## Task item
Return only that part of the material below which starts with the line containing "[502,192,655,206] quts development, you" and goes on through the line containing "[410,438,502,454] PrestoDB ->", restated exactly.

********

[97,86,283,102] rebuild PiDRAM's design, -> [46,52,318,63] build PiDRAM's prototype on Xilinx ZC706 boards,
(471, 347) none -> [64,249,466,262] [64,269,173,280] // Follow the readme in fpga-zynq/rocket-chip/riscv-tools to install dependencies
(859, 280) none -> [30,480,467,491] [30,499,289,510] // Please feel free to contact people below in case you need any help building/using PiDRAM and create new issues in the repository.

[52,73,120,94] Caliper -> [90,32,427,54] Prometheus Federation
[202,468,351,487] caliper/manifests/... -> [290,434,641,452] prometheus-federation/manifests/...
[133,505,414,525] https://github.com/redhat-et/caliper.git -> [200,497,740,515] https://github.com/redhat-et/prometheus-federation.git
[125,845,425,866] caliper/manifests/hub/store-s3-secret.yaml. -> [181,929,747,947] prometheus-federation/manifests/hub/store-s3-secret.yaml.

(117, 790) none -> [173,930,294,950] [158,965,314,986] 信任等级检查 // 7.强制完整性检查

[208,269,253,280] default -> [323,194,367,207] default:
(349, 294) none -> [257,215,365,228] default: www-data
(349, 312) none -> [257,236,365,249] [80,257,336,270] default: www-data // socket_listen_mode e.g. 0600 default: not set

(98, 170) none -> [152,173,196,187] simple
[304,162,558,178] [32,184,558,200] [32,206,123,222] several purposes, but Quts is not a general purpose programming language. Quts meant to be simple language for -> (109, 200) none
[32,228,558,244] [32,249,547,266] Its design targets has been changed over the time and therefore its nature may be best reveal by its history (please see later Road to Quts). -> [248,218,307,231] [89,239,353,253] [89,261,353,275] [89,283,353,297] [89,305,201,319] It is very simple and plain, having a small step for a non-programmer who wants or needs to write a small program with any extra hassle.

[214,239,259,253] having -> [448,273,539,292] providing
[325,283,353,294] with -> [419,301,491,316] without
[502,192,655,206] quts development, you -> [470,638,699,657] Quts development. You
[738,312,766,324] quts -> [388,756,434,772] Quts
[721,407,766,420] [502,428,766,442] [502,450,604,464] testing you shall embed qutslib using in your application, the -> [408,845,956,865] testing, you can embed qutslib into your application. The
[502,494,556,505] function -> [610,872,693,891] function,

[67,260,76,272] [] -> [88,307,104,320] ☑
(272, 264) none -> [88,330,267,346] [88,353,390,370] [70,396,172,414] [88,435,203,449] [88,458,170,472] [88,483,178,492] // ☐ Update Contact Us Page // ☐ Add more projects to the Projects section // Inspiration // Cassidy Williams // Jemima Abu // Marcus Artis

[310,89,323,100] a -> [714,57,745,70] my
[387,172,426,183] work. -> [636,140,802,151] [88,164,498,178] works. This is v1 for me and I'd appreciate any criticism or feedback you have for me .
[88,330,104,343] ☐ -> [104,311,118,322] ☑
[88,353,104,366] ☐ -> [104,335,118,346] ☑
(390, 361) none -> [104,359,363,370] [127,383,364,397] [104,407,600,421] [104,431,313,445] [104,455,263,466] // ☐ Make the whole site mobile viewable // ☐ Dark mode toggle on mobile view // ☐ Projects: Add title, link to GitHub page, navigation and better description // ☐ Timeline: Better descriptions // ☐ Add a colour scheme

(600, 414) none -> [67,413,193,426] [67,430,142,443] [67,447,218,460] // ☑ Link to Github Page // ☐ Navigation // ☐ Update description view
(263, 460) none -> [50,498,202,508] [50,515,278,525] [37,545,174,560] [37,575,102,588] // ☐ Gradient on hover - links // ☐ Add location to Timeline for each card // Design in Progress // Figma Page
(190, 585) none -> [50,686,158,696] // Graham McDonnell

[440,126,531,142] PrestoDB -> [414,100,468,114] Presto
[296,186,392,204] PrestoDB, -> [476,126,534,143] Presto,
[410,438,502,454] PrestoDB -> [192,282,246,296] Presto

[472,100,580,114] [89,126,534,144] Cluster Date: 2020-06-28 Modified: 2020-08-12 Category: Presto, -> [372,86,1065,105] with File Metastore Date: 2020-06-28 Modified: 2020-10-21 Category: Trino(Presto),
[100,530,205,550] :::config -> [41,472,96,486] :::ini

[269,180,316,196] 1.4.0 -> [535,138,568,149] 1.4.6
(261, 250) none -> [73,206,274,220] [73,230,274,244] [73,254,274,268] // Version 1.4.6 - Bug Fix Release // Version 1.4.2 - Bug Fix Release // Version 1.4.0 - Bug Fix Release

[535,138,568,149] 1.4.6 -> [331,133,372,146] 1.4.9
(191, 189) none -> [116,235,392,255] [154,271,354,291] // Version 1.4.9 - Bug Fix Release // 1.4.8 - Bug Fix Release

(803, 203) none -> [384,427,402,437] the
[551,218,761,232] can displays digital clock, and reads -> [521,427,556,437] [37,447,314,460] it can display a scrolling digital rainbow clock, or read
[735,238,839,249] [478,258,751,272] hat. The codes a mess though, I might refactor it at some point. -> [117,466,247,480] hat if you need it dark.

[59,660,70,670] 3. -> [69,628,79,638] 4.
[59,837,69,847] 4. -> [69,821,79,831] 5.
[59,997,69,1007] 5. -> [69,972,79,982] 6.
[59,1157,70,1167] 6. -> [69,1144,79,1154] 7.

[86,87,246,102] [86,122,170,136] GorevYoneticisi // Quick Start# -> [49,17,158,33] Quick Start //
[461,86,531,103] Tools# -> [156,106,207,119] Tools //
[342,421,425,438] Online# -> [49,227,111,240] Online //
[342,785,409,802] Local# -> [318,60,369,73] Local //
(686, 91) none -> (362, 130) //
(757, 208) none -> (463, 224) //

********

## The completed task
[502,192,655,206] quts development, you -> [470,638,699,657] Quts development. You
[738,312,766,324] quts -> [388,756,434,772] Quts
[721,407,766,420] [502,428,766,442] [502,450,604,464] testing you shall embed qutslib using in your application, the -> [408,845,956,865] testing, you can embed qutslib into your application. The
[502,494,556,505] function -> [610,872,693,891] function,

[67,260,76,272] [] -> [88,307,104,320] ☑
(272, 264) none -> [88,330,267,346] [88,353,390,370] [70,396,172,414] [88,435,203,449] [88,458,170,472] [88,483,178,492] // ☐ Update Contact Us Page // ☐ Add more projects to the Projects section // Inspiration // Cassidy Williams // Jemima Abu // Marcus Artis

[310,89,323,100] a -> [714,57,745,70] my
[387,172,426,183] work. -> [636,140,802,151] [88,164,498,178] works. This is v1 for me and I'd appreciate any criticism or feedback you have for me .
[88,330,104,343] ☐ -> [104,311,118,322] ☑
[88,353,104,366] ☐ -> [104,335,118,346] ☑
(390, 361) none -> [104,359,363,370] [127,383,364,397] [104,407,600,421] [104,431,313,445] [104,455,263,466] // ☐ Make the whole site mobile viewable // ☐ Dark mode toggle on mobile view // ☐ Projects: Add title, link to GitHub page, navigation and better description // ☐ Timeline: Better descriptions // ☐ Add a colour scheme

(600, 414) none -> [67,413,193,426] [67,430,142,443] [67,447,218,460] // ☑ Link to Github Page // ☐ Navigation // ☐ Update description view
(263, 460) none -> [50,498,202,508] [50,515,278,525] [37,545,174,560] [37,575,102,588] // ☐ Gradient on hover - links // ☐ Add location to Timeline for each card // Design in Progress // Figma Page
(190, 585) none -> [50,686,158,696] // Graham McDonnell

[440,126,531,142] PrestoDB -> [414,100,468,114] Presto
[296,186,392,204] PrestoDB, -> [476,126,534,143] Presto,
[410,438,502,454] PrestoDB -> [192,282,246,296] Presto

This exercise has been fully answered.